■ Material provided ■

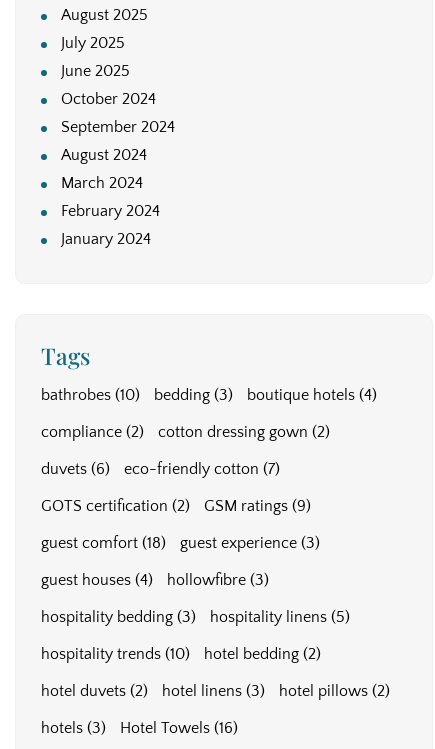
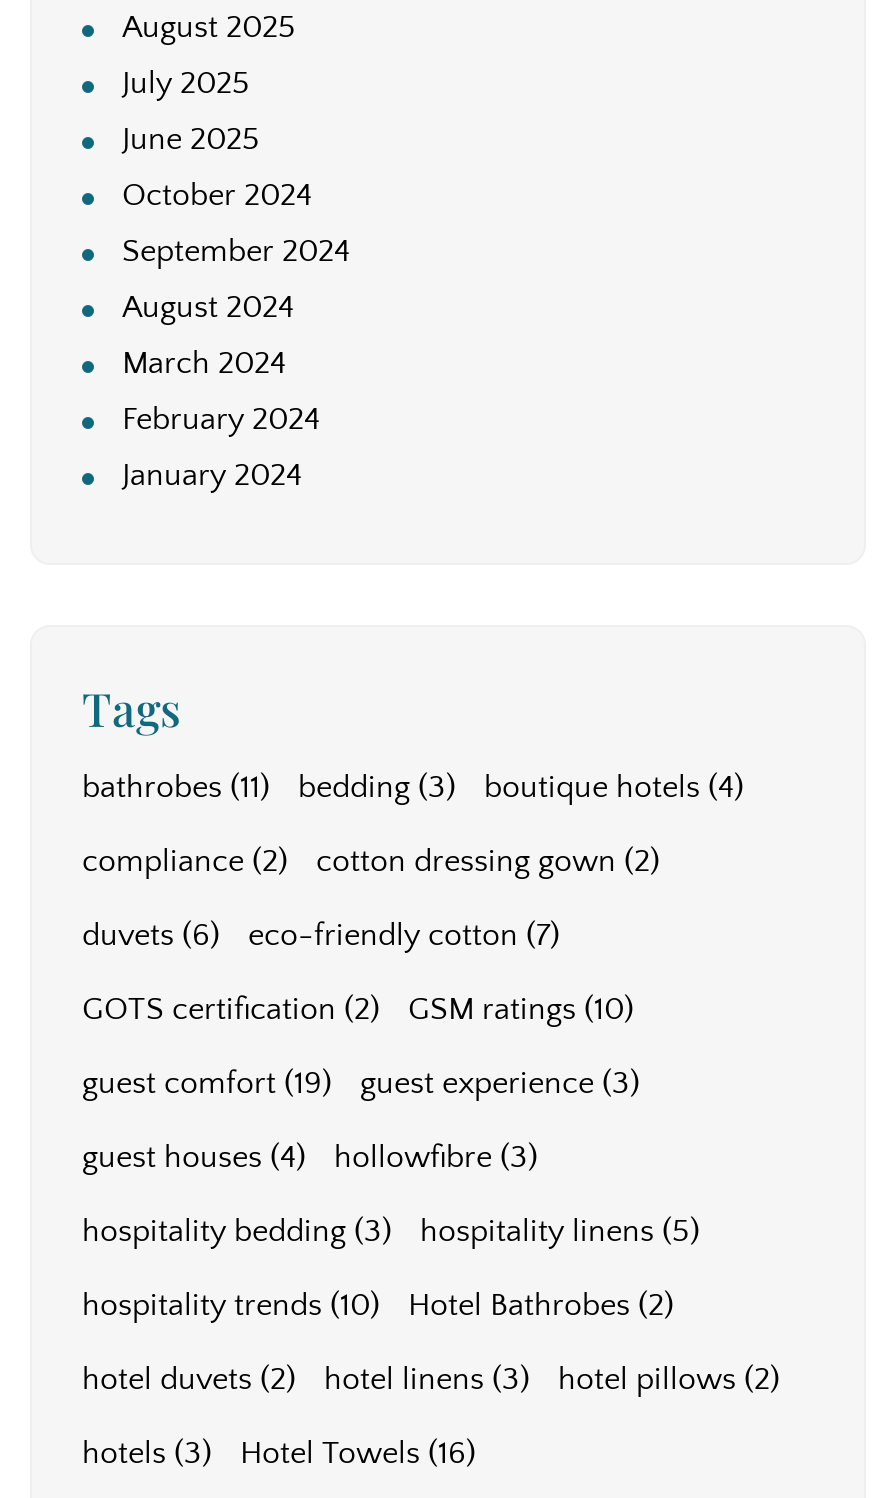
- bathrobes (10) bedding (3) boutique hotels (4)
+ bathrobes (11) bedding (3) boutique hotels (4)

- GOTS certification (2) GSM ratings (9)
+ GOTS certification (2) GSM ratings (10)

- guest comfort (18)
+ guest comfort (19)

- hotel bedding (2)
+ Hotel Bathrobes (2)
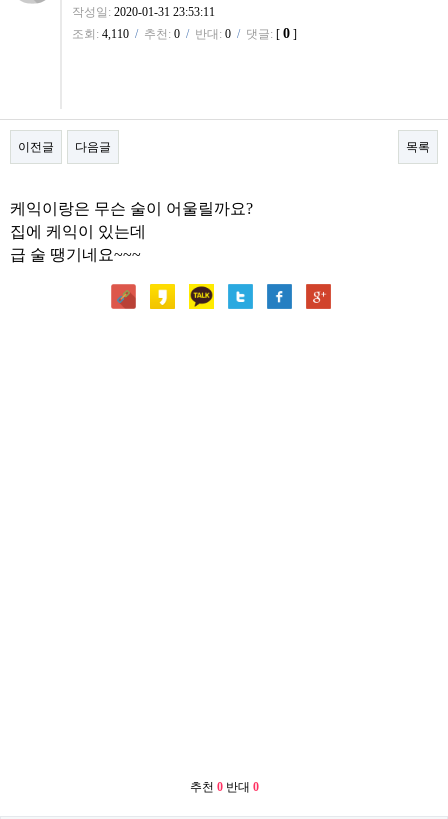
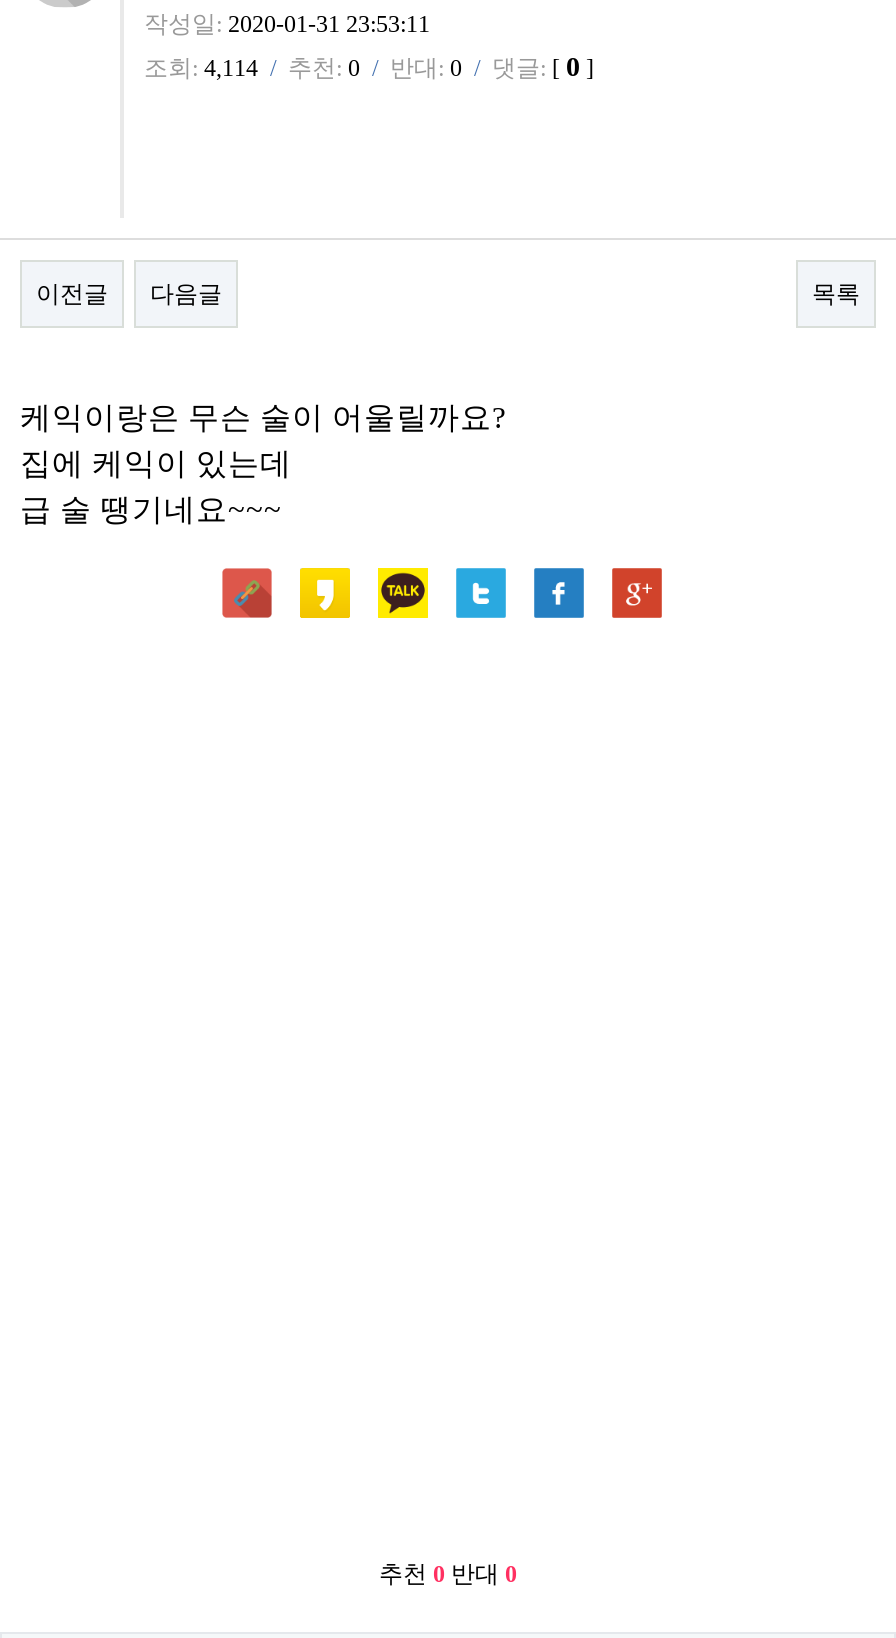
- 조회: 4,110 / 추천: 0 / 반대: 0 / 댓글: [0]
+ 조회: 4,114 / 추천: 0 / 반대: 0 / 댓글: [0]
* * *
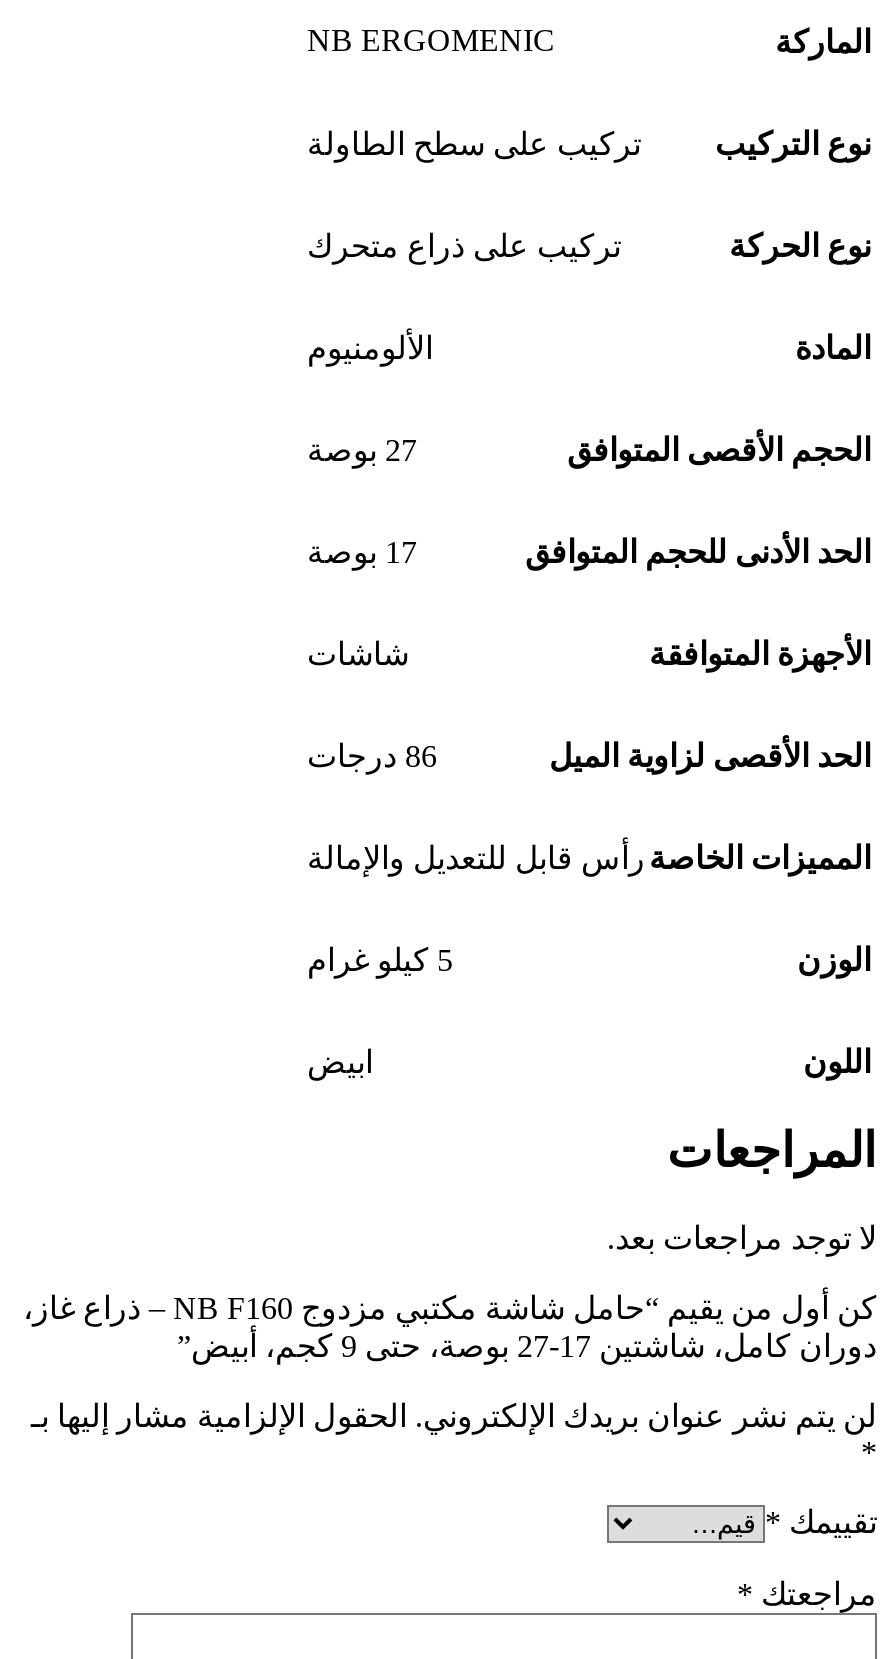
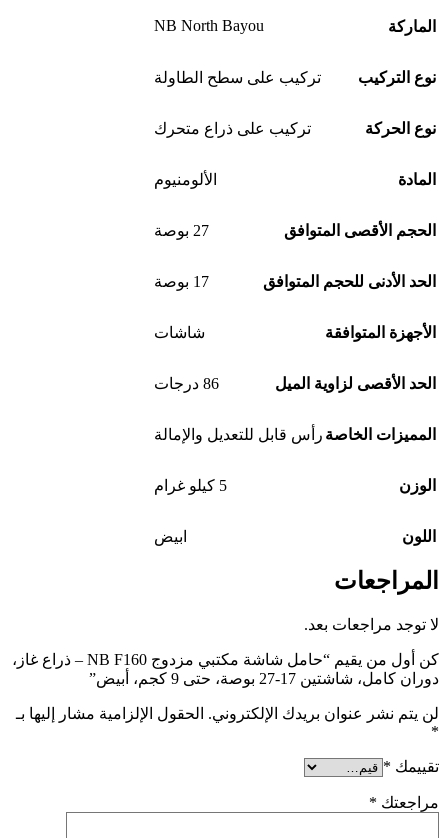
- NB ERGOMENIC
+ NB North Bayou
...
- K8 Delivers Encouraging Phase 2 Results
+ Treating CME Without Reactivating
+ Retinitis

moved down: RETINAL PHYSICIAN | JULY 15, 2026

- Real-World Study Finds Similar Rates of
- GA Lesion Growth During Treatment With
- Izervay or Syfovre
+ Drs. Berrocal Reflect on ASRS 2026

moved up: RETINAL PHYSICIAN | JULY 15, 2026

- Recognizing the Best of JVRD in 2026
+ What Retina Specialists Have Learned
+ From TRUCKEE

■ Exercise prompt ■
Could you repeat, exactly, only the lines above starting at the one that has "(11) bedding (3) boutique hotels (4)" and stopping after the one that has "조회: 4,114 /", without the pictures?

■ Result ■
+ bathrobes (11) bedding (3) boutique hotels (4)

- GOTS certification (2) GSM ratings (9)
+ GOTS certification (2) GSM ratings (10)

- guest comfort (18)
+ guest comfort (19)

- hotel bedding (2)
+ Hotel Bathrobes (2)
- 조회: 4,110 / 추천: 0 / 반대: 0 / 댓글: [0]
+ 조회: 4,114 / 추천: 0 / 반대: 0 / 댓글: [0]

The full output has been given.